Se ha dicho que el venezolano se las sabe todas, más una Y, la que no gana, la empata, como Zapata. Esto, se pone de manifiesto y ha tomado “demasiado” auge últimamente en el país con dos profesiones: “Defensor de los Violadores de Derechos Humanos” y “Políticos Perseguidos”.

Es que de verdad, el venezolano vuela, a todo le busca la vuelta y a conseguido con estas dos profesiones su modus vivendis, acorde con los últimos tiempos y el mundo globalizado.

Con la primera, basta con ser oposicionista, pertenecer a una ONG y ponerse de lado de cualquier violador de los derechos humanos al que, “supuestamente; a lo mejor; pudiera ser; quizás; por si las moscas” y “pobrecito”, se les estén violando los derechos que él viola, y, que no sabía que tenía.

Con la segunda, no necesariamente se tiene que ser oposicionista, es más flexible, cualquiera puede ejercerla, incluso, del partido de gobierno, salta talanqueras o “independientes” y delinquir de cualquier manera o forma.

Ambas, son de libre ejercicio en el país y cuentan con el apoyo de partidos políticos: círculos de intelectuales: universidades; instituciones; medios de comunicación en general: familiares, amigos y simpatizantes; con la bendición de la iglesia, Amén; apoyo internacional, mediático, moral y dólares.

Las dos profesiones son reconocidas ampliamente, en países como Colombia, Perú, Costa Rica y especialmente en EEUU, específicamente en el estado de Florida, donde reside el grueso de especialistas.
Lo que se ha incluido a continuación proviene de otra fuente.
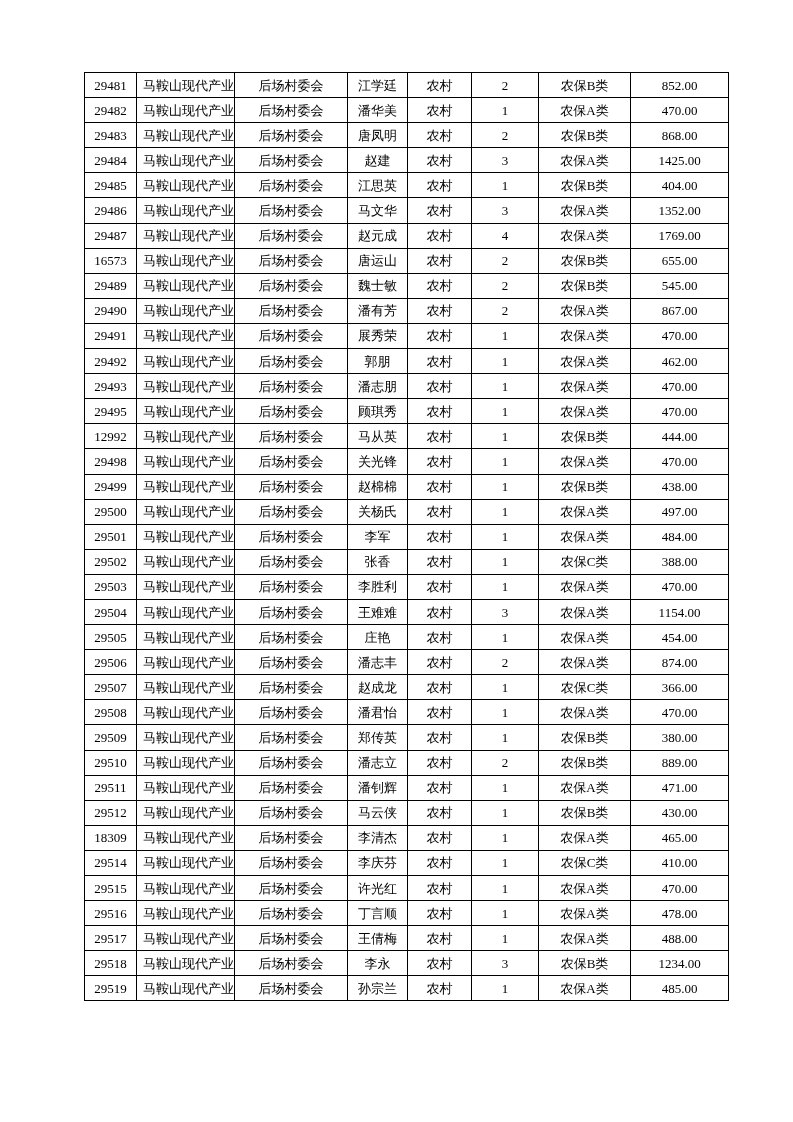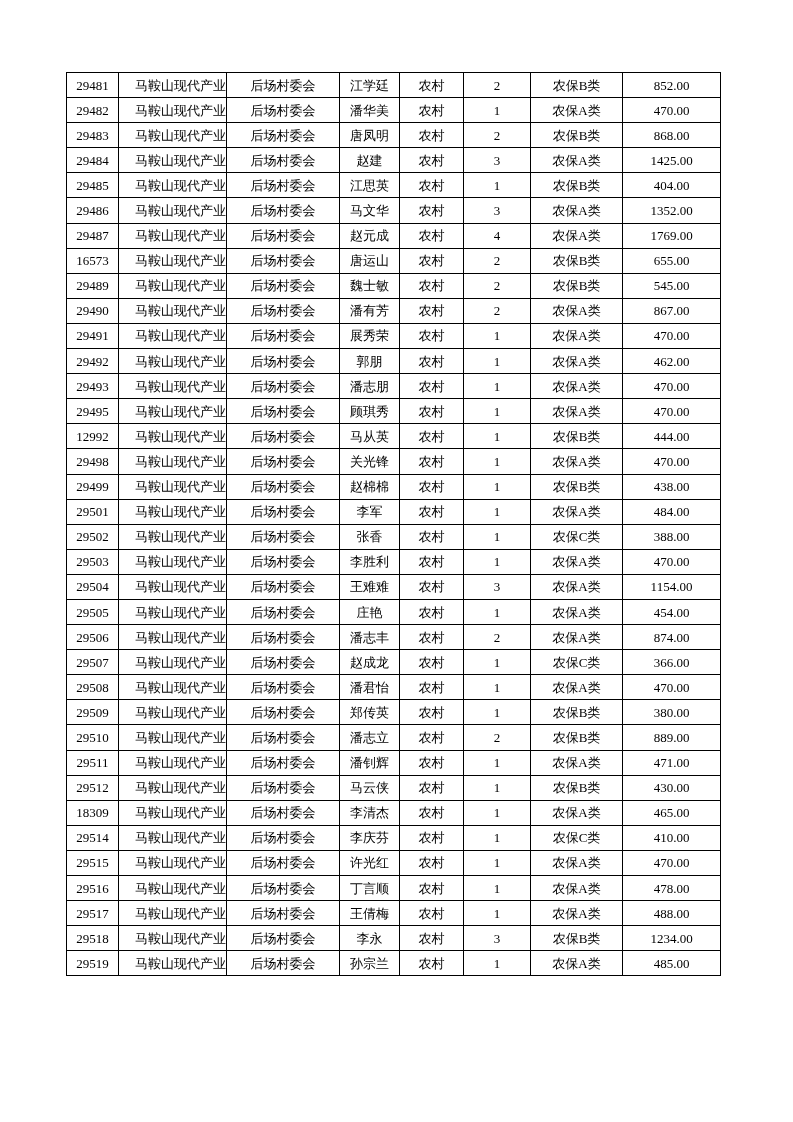--- a/index.html
+++ b/index.html
@@ -17,7 +17,7 @@
   }
   table.data-table {
     position: absolute;
-    left: 66px;
+    left: 84px;
     top: 72px;
     border-collapse: collapse;
     table-layout: fixed;

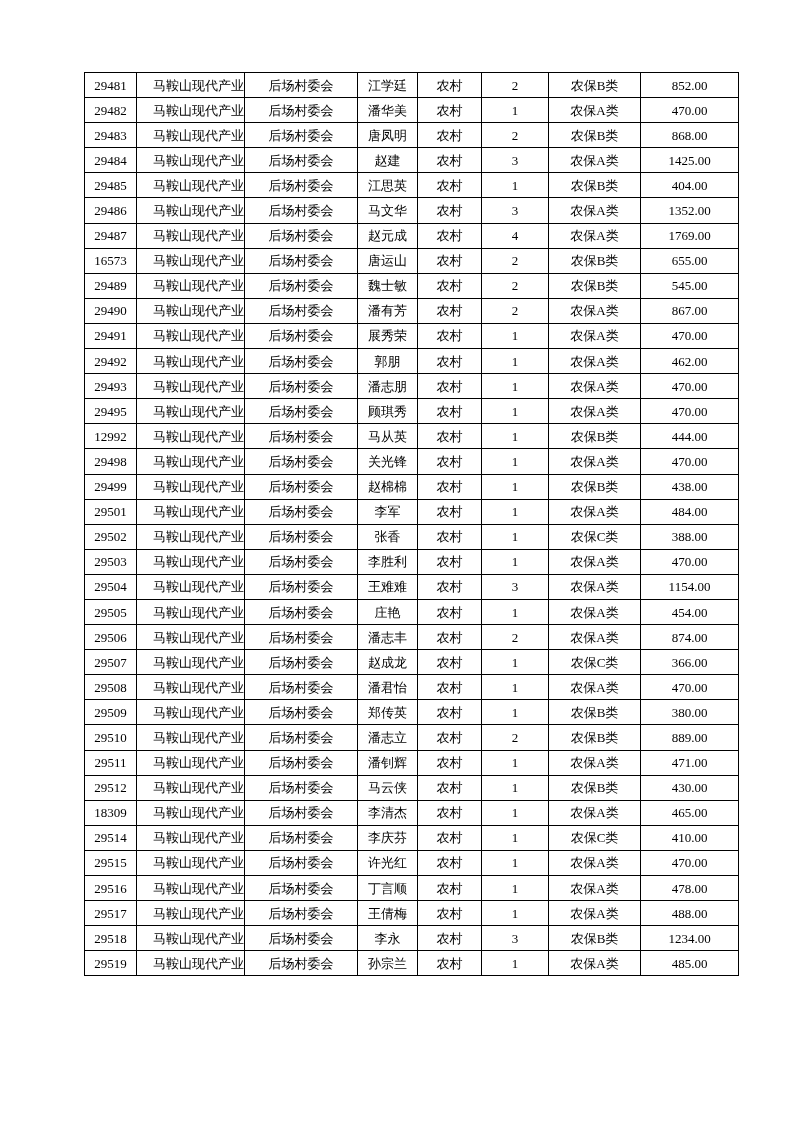--- a/index.html
+++ b/index.html
@@ -47,7 +47,7 @@
   
   table.data-table td.col1 {
     text-align: right;
-    padding-left: 16px;
+    padding-left: 6px;
   }
 </style>
 </head>

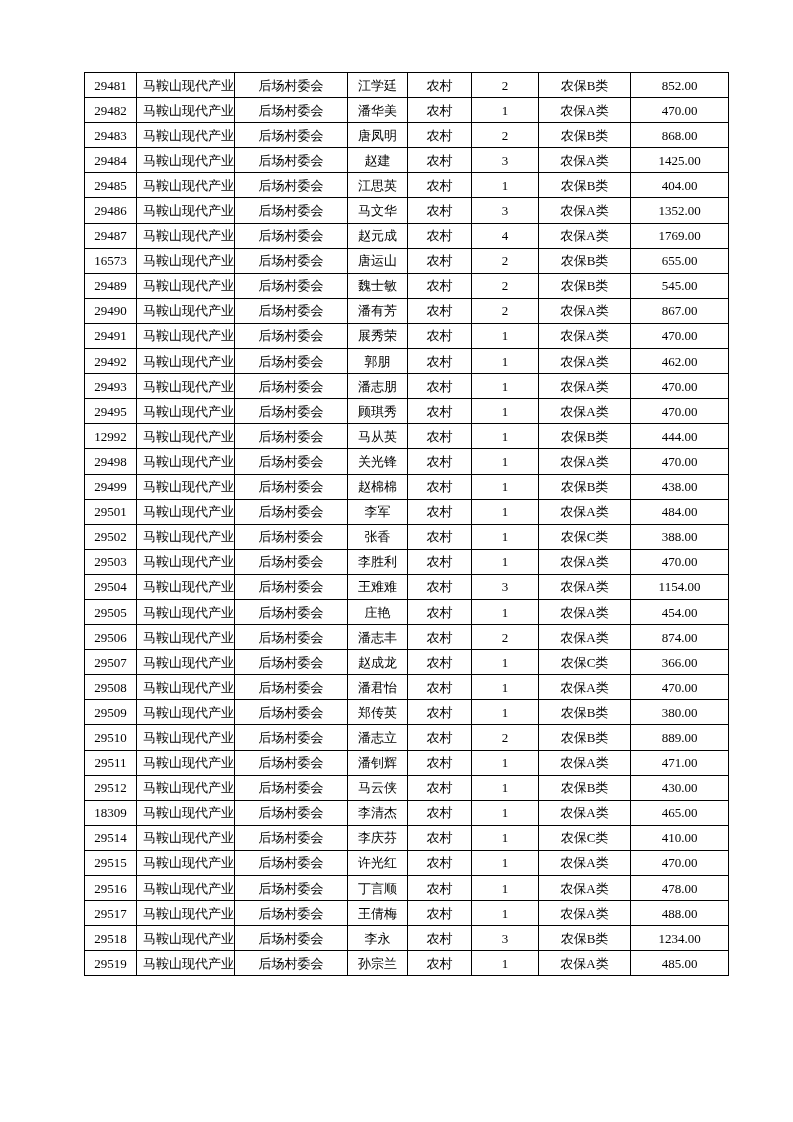--- a/index.html
+++ b/index.html
@@ -237,6 +237,16 @@
           <td class="col7">438.00</td>
         </tr>
         <tr>
+          <td class="col0">29500</td>
+          <td class="col1">马鞍山现代产业</td>
+          <td class="col2">后场村委会</td>
+          <td class="col3">关杨氏</td>
+          <td class="col4">农村</td>
+          <td class="col5">1</td>
+          <td class="col6">农保A类</td>
+          <td class="col7">497.00</td>
+        </tr>
+        <tr>
           <td class="col0">29501</td>
           <td class="col1">马鞍山现代产业</td>
           <td class="col2">后场村委会</td>

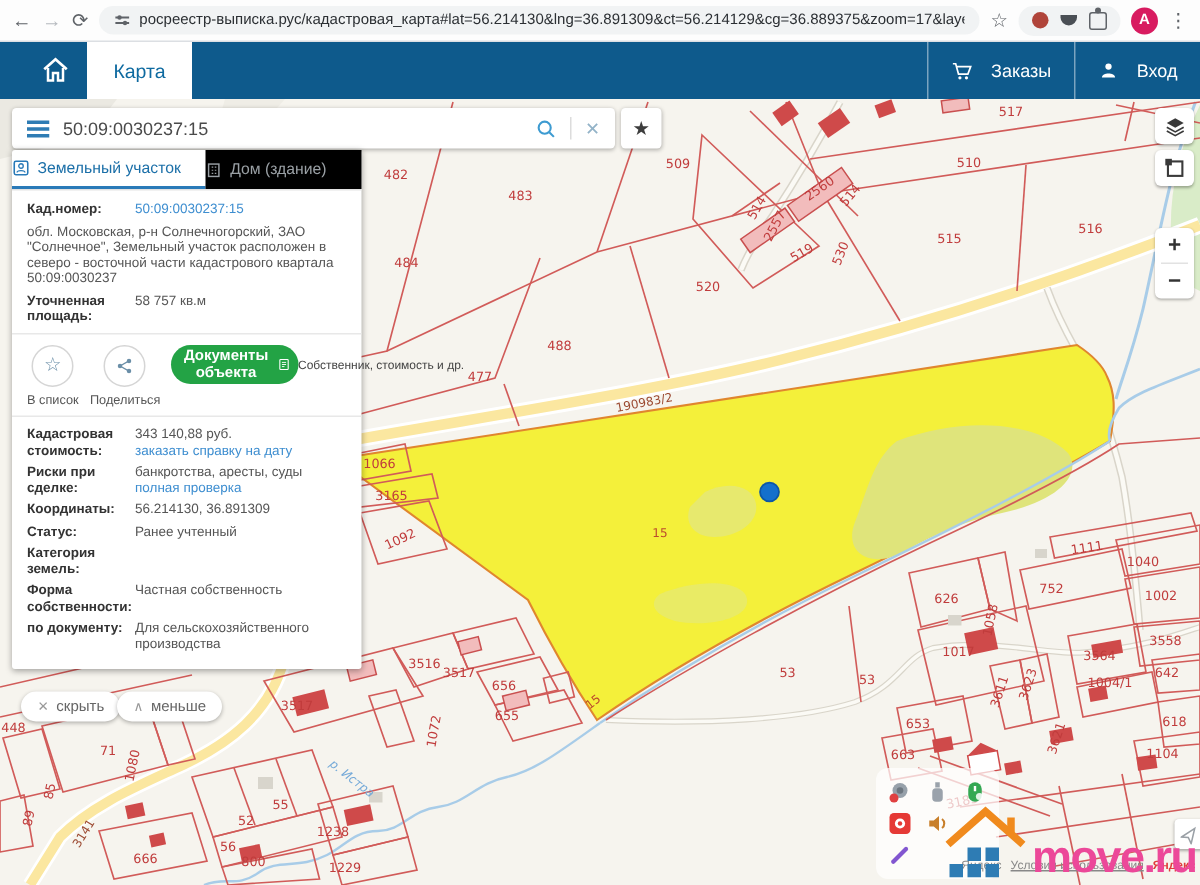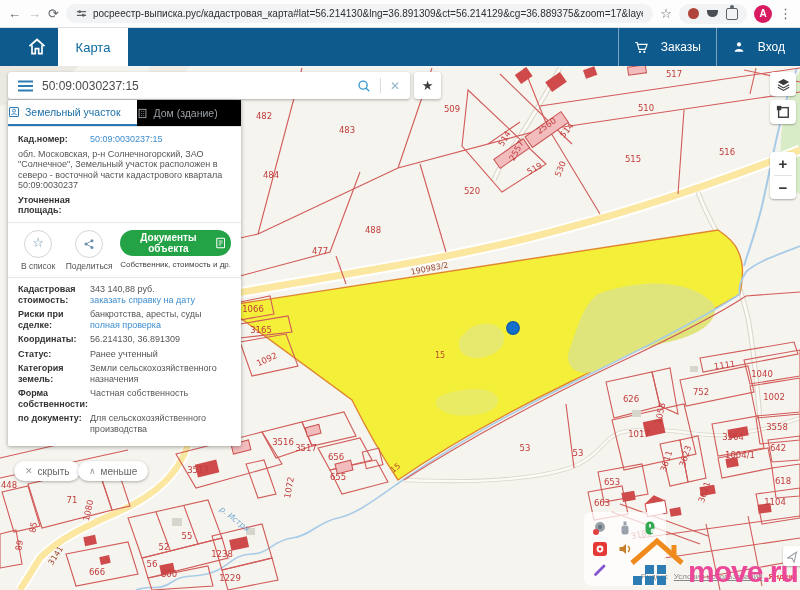--- a/index.html
+++ b/index.html
@@ -417,6 +417,7 @@
           </div>
           <div class="prow">
             <div class="plabel">Уточненная площадь:</div>
+            <div class="pvalue"><span>58 757 кв.м</span></div>
           </div>
         </div>
       <div class="pdiv"></div>

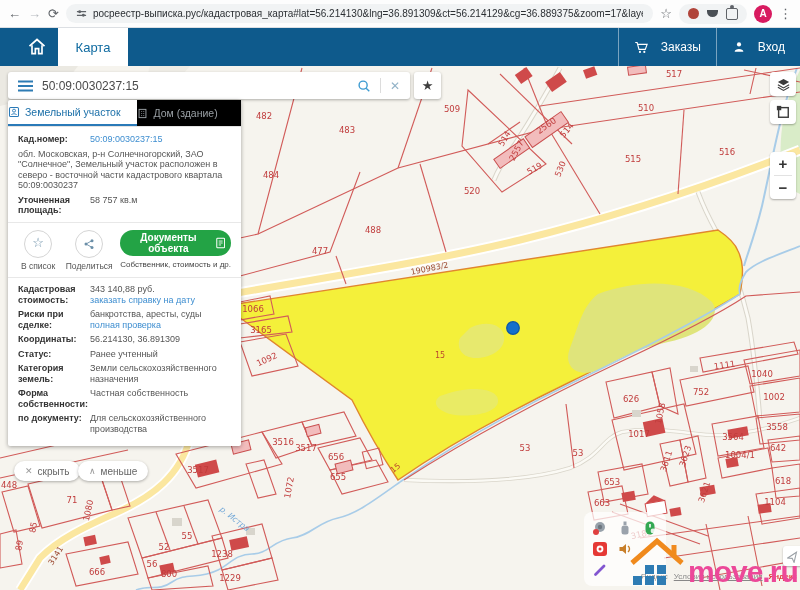--- a/index.html
+++ b/index.html
@@ -65,7 +65,7 @@
   .circle-btn{width:26px;height:26px;border:1px solid #d5d5d5;border-radius:50%;display:flex;
     align-items:center;justify-content:center;color:#6b8fa8;background:#fff}
   .act-label{font-size:8.5px;color:#555;margin-top:3px;white-space:nowrap}
-  #doc-wrap{flex:1;display:flex;flex-direction:column;align-items:center}
+  #doc-wrap{flex:1;display:flex;flex-direction:row;align-items:center}
   #doc-btn{width:100%;height:26px;border:none;border-radius:13px;background:#23a345;color:#fff;
     font-weight:bold;font-size:10px;display:flex;align-items:center;justify-content:center;gap:5px;
     font-family:"Liberation Sans",sans-serif}

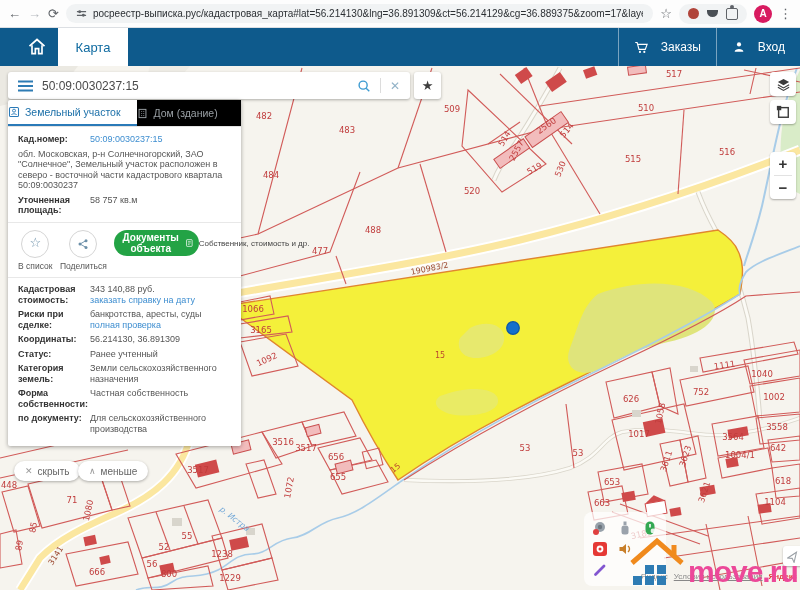--- a/index.html
+++ b/index.html
@@ -470,7 +470,6 @@
           </div>
           <div class="prow">
             <div class="plabel">Категория земель:</div>
-            <div class="pvalue"><span>Земли сельскохозяйственного назначения</span></div>
           </div>
           <div class="prow">
             <div class="plabel">Форма собственности:</div>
Muchos de estos venezolanos son tan brillantes que ejercen las dos profesiones con excelencia.

Pero lo más asombroso de estas “profesiones” es la “inmunidad incluida por ahora”. Forjan documentos oficiales; siembran pánico y zozobra; irrespetan instituciones y funcionarios; agreden al pueblo; conspiraran; desestabilizan; inventan y dicen lo que les da la gana y, demás, hasta que por fin llega lo anhelado después de disfrutar por mucho tiempo su “inmunidad incluida por ahora”: son requeridos por la somnolienta justicia y su brazo artrítico. Y raudos marchan al exilio dorado a continuar sus estudios internacionales, sueño que según expertos, les durará poco por la crisis económica neoliberal internacional. Y, como dice el refrán popular:”El mal hijo, ¡ejem!, perdón, el buen hijo vuelve a su casa”. “Es mejor privado de libertad, con privilegios, pero en casa, que libre y pelando en el exterior”*.